Considering the relative abundances of all microorganisms of the mock community, the DNA metagenomic datasets were ranked according to their Bray–Curtis distance from the expected values. Although it was shown that MG-RAST has good sensitivity and precision when assigning reads to the species of a mock community [41], we acknowledge that MG-RAST suggests against the usage of the species taxonomic level, and that the bioinformatic processing of data might have affected the quantification of the species of the mock community, especially in the presence of possible contamination microorganisms that are close relatives of the mock community species. The DNA metagenomic ranking at the highest position (i.e., Bray–Cutis distance <0.20) were M36, followed by M38 characterized by 95 and 78% of the total reads assigned to the domain bacteria (Table 3), which were the main representatives of the mock community.
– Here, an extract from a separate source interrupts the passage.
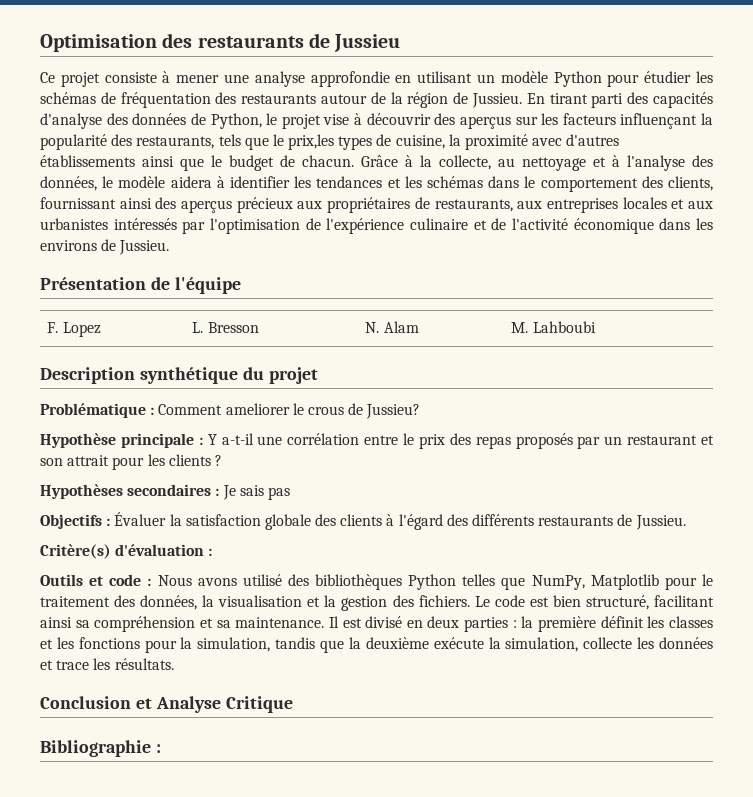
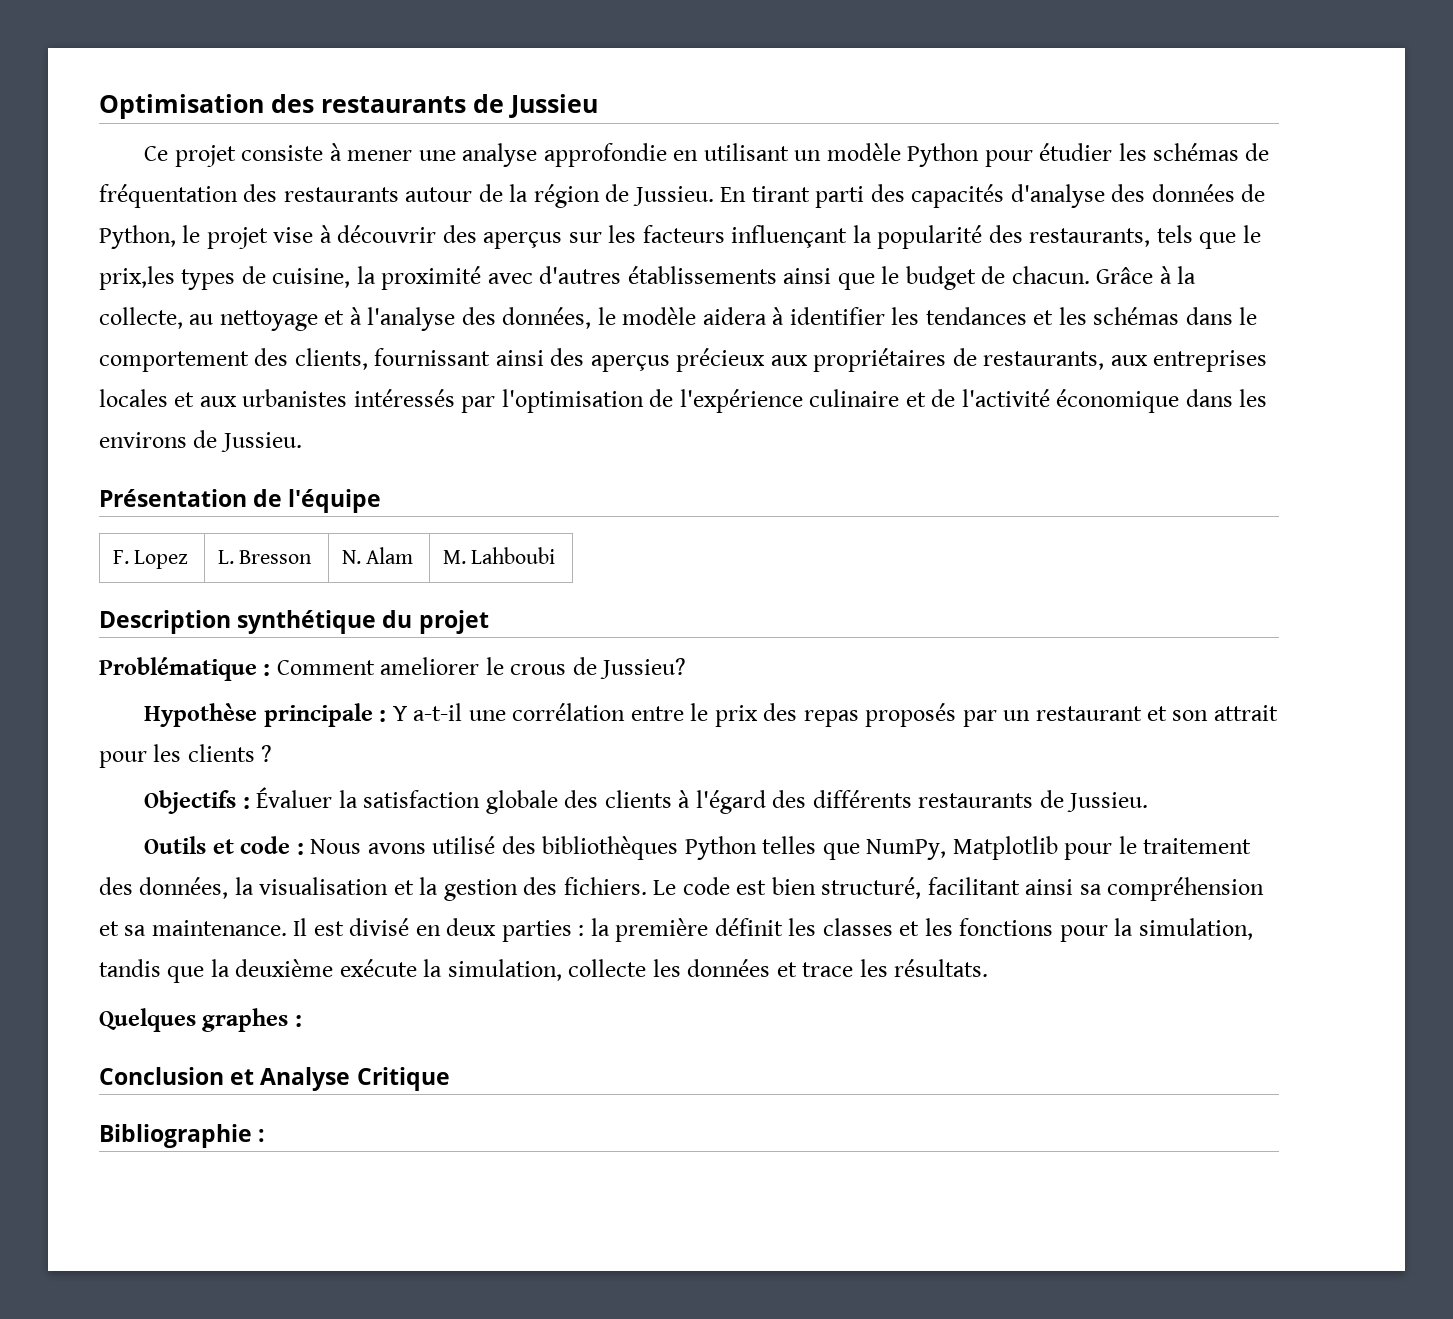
- Hypothèses secondaires : Je sais pas
- Critère(s) d'évaluation :
+ Quelques graphes :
In M36, the DNA was obtained using the QIAamp DNA Mini Kit (Qiagen) supplemented with proteinase K, the TruSeq Nano DNA Library Preparation protocol, and sequenced on an Illumina HiSeq2500 sequencer in rapid mode, at a read-length of 250 bp paired-end to a coverage of 8.88 Gbp. With regards to the library preparation strategies, Grützke et al., 2019 [42] showed that genomes from bacterial species within a mock community were better detected using the TruSeq Nano, the Nextera Flex, and the TruPLEX kits over the Nextera XT kit. This result was explained with a shift in the GC density of fragments, generated with the Nextera XT kit to higher GC-contents, while this was balanced for the other three library kits, and reflected the expected distribution from the collection of mock-community reference genomes [41]. This specific issue was not investigated in this PT, although we also discovered a significant positive impact of the TruSeq Nano DNA Library Prep kit, on the quantification of S. aureus (Figure S3), which feature a genome with a low GC-content.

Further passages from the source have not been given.